Gaussian Process Regression#

The standard regression functionality approximates the functional relation between input variables and output variables by a linear or low-order polynomial. This can be an over-simplification at times.

A more general approach is to approximate the functional relationship as the superposition of one-dimensional Gaussian processes. Gaussian processes are auto-correlated (and therefore smooth) along a spatial axis.

Background: The Principles of Gaussian Processes#

Let us first understand what Gaussian processes in halerium can be constructed and what it looks like.


We will need numpy and halerium for constructing the Gaussian process and pylab for plotting.

import numpy as np
import halerium.core as hal
import pylab as pl

We now construct a Gaussian process

g = hal.Graph("g")
with g:
    hal.StaticVariable("uncorrelated_source", shape=(100,),
                       mean=0, variance=1)
    kernel = np.exp(-0.5*np.arange(-20, 21)**2 / 5**2) / 2
    hal.StaticVariable("gaussian_process", shape=(100,),
                       mean=hal.math.convolve(uncorrelated_source, kernel))

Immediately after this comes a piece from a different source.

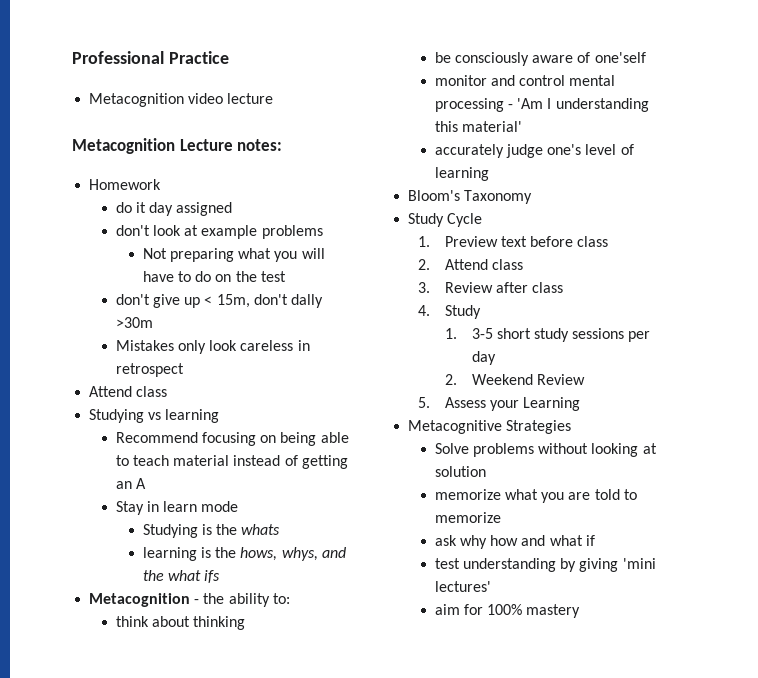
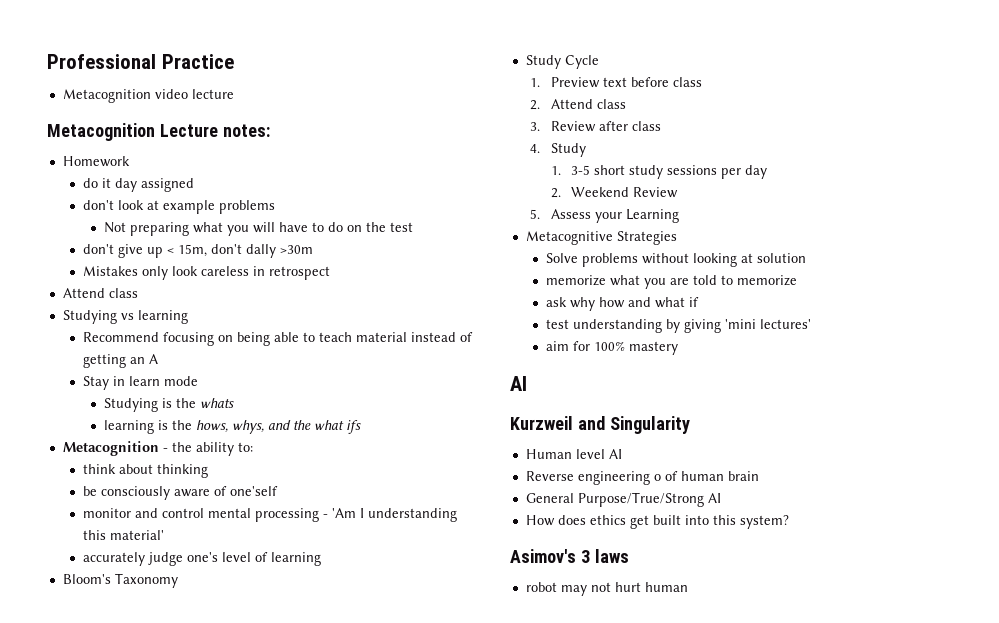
(581, 611) none -> [510,376,527,391] [510,416,690,434] [525,449,622,459] [525,471,759,485] [525,492,721,507] [525,515,789,529] [510,549,629,563] [525,582,688,596] // AI // Kurzweil and Singularity // Human level AI // Reverse engineering o of human brain // General Purpose/True/Strong AI // How does ethics get built into this system? // Asimov's 3 laws // robot may not hurt human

Here we have constructed an uncorrelated source field. On this field the correlation structure is imposed by convolving it with a kernel. Let’s have a look at some examples.

# the evaluate function allows us to conveniently get a generative example
gaussian_process_examples = [g.gaussian_process.evaluate() for i in range(3)]
pl.figure(figsize=(12, 7))
[pl.plot(gp_ex) for gp_ex in gaussian_process_examples]
[[<matplotlib.lines.Line2D at 0x1ba9de2a808>],
 [<matplotlib.lines.Line2D at 0x1ba9dbc0088>],
 [<matplotlib.lines.Line2D at 0x1ba9de36f48>]]

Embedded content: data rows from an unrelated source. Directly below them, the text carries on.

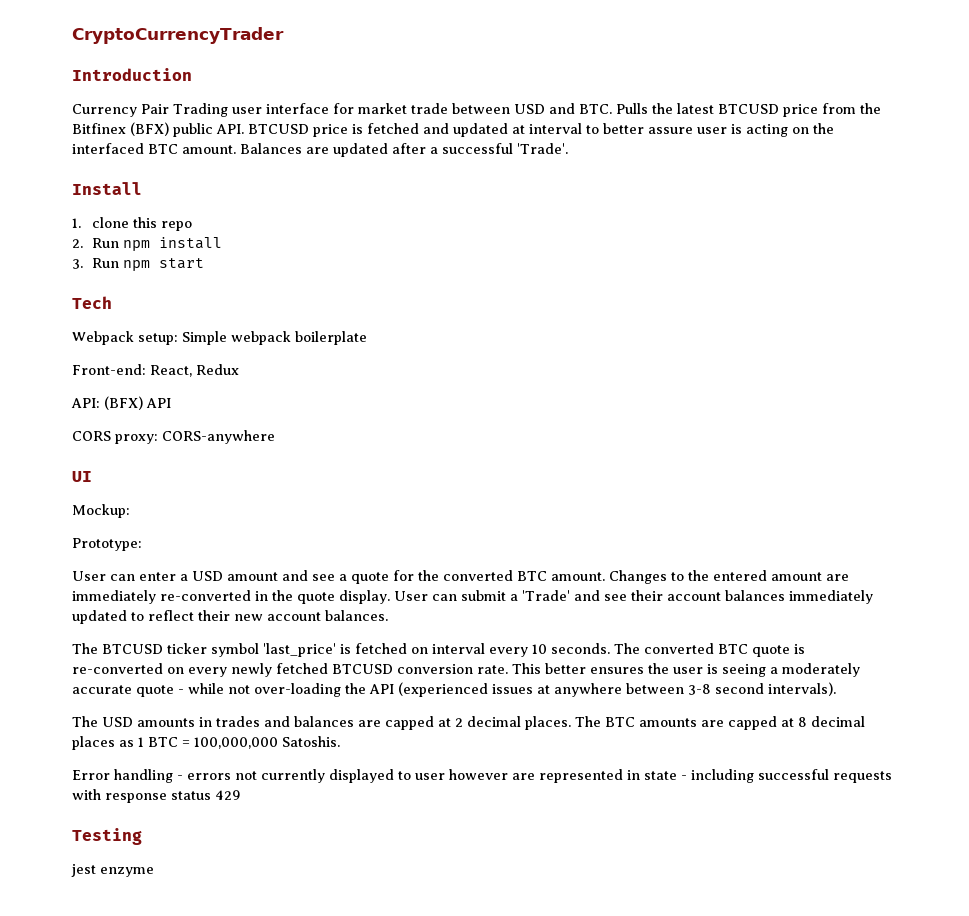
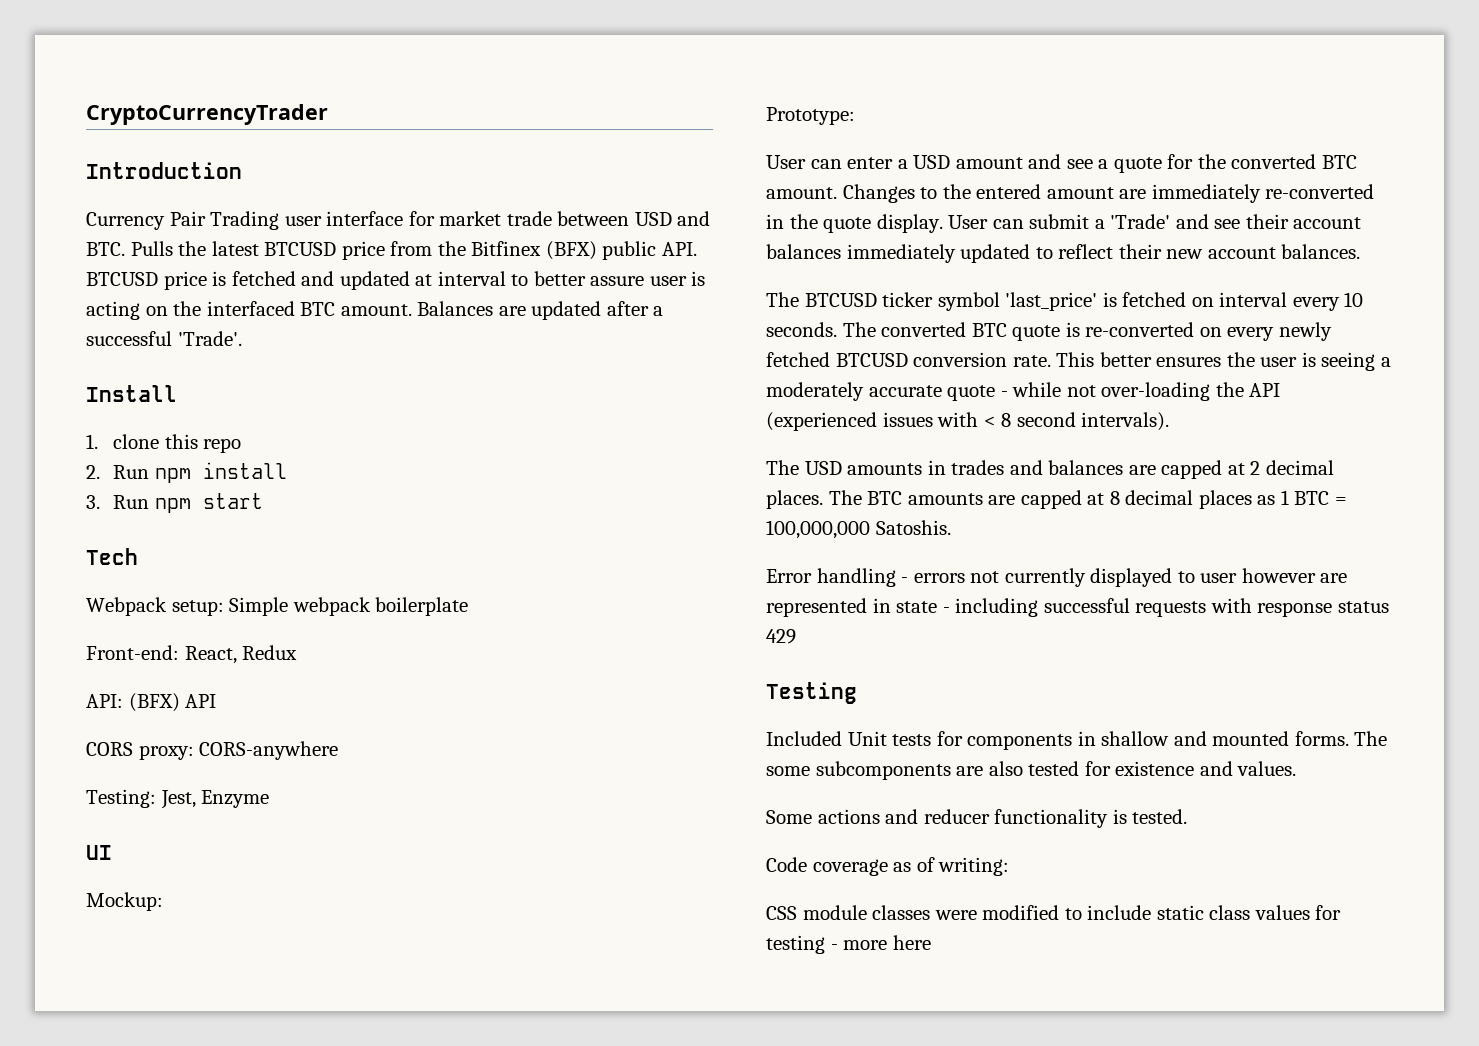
(275, 437) none -> [86,789,270,809] // Testing: Jest, Enzyme
[537,683,711,697] at anywhere between 3-8 -> [937,412,1012,427] with < 8
[71,864,154,877] jest enzyme -> [766,731,1388,750] [766,761,1297,780] [766,809,1188,828] [766,857,1010,876] [766,905,1342,920] [766,935,931,954] Included Unit tests for components in shallow and mounted forms. The some subcomponents are also tested for existence and values. // Some actions and reducer functionality is tested. // Code coverage as of writing: // CSS module classes were modified to include static class values for testing - more here

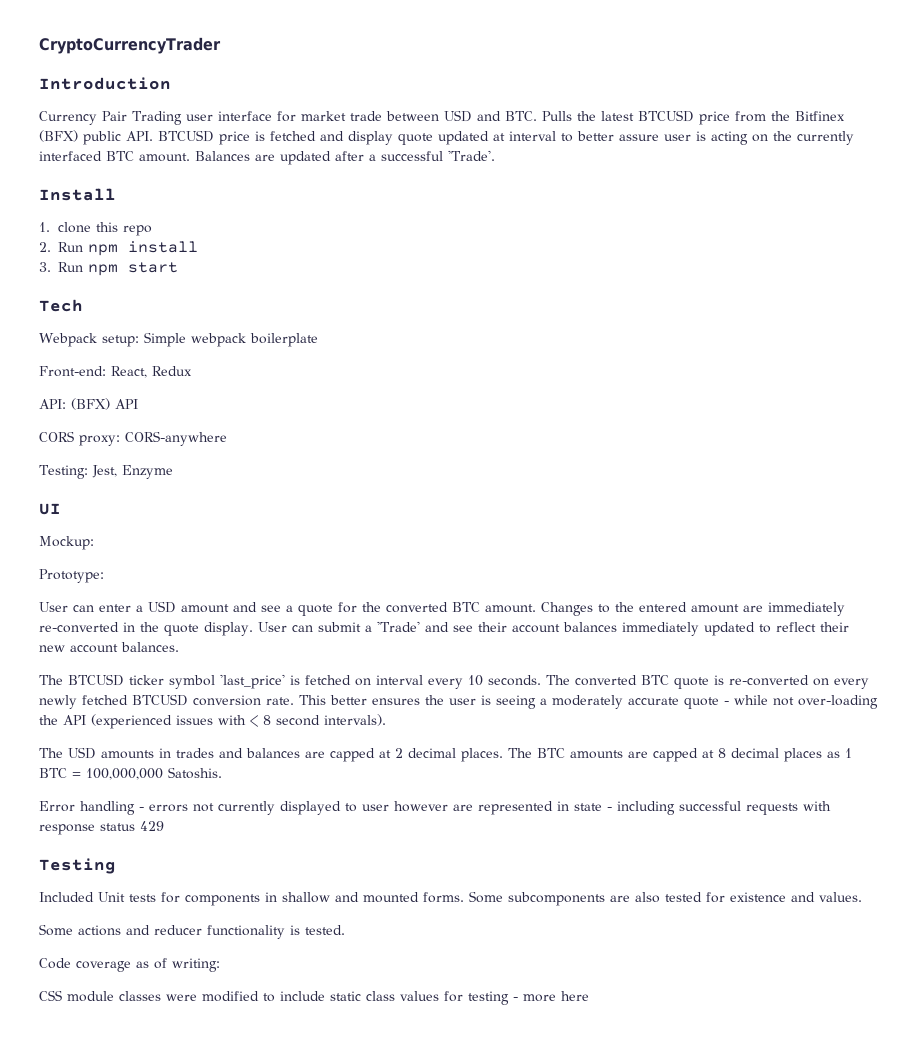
(335, 278) none -> [348,131,433,145] display quote
(202, 308) none -> [797,131,854,145] currently
[1354,731,1388,746] [766,766,810,776] The some -> [469,891,503,903] Some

As we can see gaussian processes can be interpreted smooth functions. Due to the kernel the process has a preferred fluctuation scale and tends to go back to the origin at zero. We will see how this changes once we introduce data.

Using a Gaussian process as a function#

To use a Gaussian process as a function we have to be able to evaluate it at arbitrary positions. We can do this using iterpolation.

g = hal.Graph("g")
with g:
    hal.StaticVariable("uncorrelated_source", shape=(100,),
                       mean=0, variance=1)
    kernel = np.exp(-0.5*np.arange(-20, 21)**2 / 5**2)
    hal.StaticVariable("gaussian_process", shape=(100,),
                       mean=hal.math.convolve(uncorrelated_source, kernel))

    hal.Variable("x", mean=0, variance=1)
    evaluated = hal.math.interpolate(
        evaluation_points=x, # where the interpolation is evaluated
        support_point_base=-3, # we want the 100 points of the gaussian process
        support_point_spacing=6/100 # to cover the interval [-3, 3]
    hal.Variable("y", mean=evaluated, variance=0.01)

Now the graph uses the gaussian process as a function that relates x and y as y=f(x).

x_value_example = np.linspace(-5, 5, 1000)
generative_model = hal.get_generative_model(g, data={g.x: x_value_example})
y_value_example = generative_model.get_example(g.y)
pl.figure(figsize=(12, 7))
pl.plot(x_value_example, y_value_example)
[<matplotlib.lines.Line2D at 0x1baa3bdc8c8>]

We can see two things here: 1. the function is noisy due to the variance of the variable y 2. outside of the interpolation interval [-3, 3] the function becomes constant (apart from the noise)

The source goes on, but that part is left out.